Le royaume des lettres.
Je lis un livre.
Le livre, le roman d’un jeune
écrivain.
Je m’y suis attaqué pour
plusieurs raisons. Tout d’abord, des personnes compétentes
m’en ont dit du bien. Deuxièmement : depuis longtemps je
n’ai pas lu ce qu’on appelle des
belles lettres, un peu de variété fait du bien.
Troisièmement : j’ai été informé que ce
jeune romancier (il n’a guère plus que vingt ans) fait figurer
dans son roman des jeunes de vingt ans, des garçons et des filles, sur
un lieu qui est la Hongrie, l’époque : aujourd’hui.

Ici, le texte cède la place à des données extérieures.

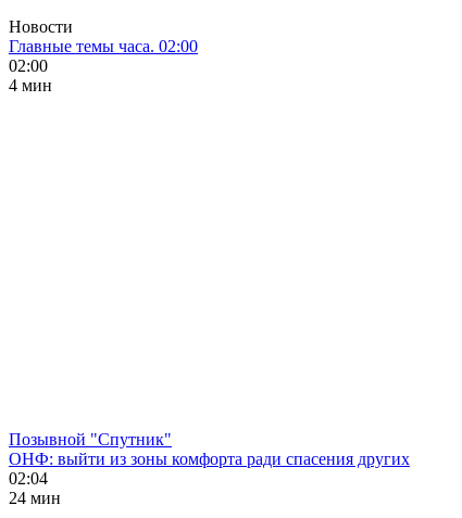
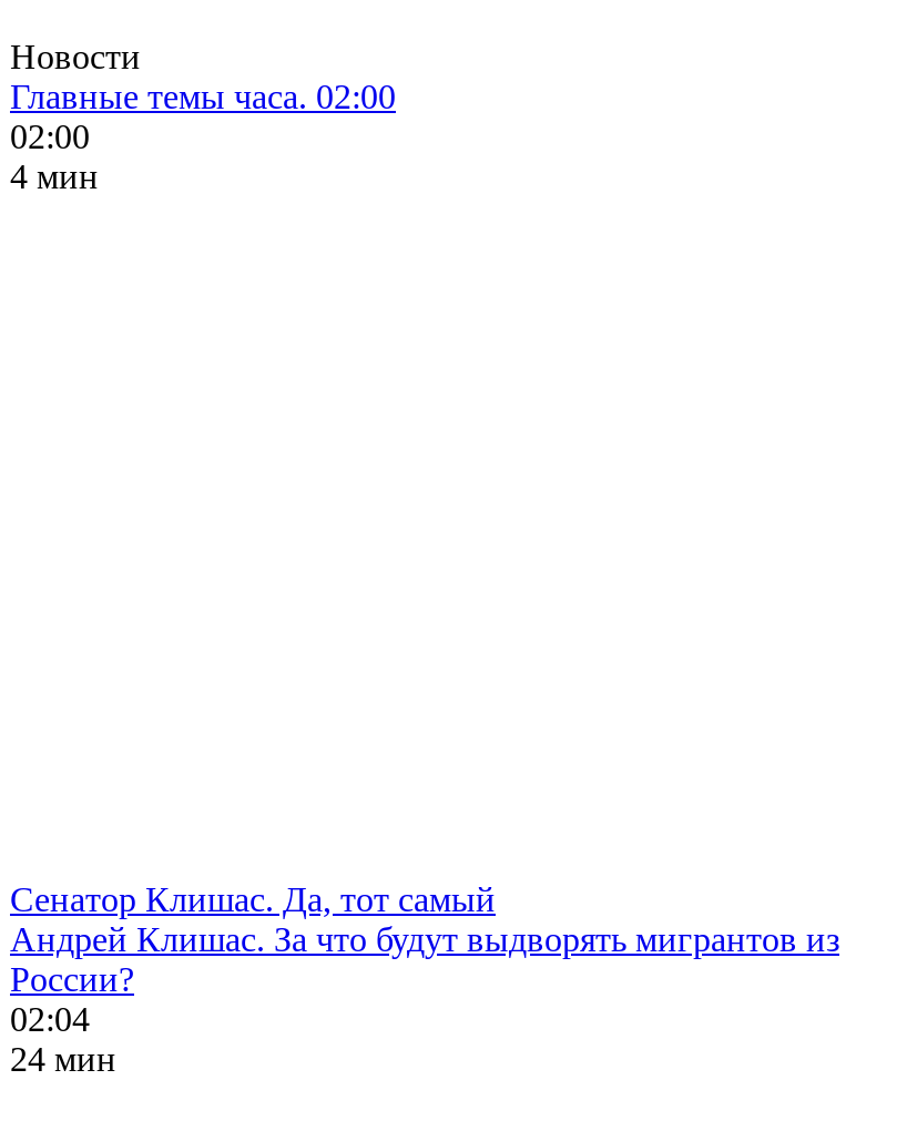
[9,430,410,468] Позывной "Спутник" | ОНФ: выйти из зоны комфорта ради спасения других -> [10,880,839,998] Сенатор Клишас. Да, тот самый | Андрей Клишас. За что будут выдворять мигрантов из | России?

Je suis curieux de savoir si, à
travers l’œil et l’âme d’un jeune et enthousiaste
écrivain talentueux, je verrai quelque chose de ce qui intéresse
pratiquement et théoriquement un écrivain de quarante-cinq
ans : comment est la jeunesse d’aujourd’hui, si dans ce monde
changé d’aujourd’hui elle ressemble encore à la
nôtre d’autrefois, et sinon pourrais-je apprendre quelque chose
d’un témoin oculaire des idéaux et des désirs
transformés de l’esprit du temps, ce que par moi-même je ne
saurais plus observer, interpréter avec justesse ? Avec le temps on
devient hypermétrope. Les gens de vingt ans vivent tout autour de moi.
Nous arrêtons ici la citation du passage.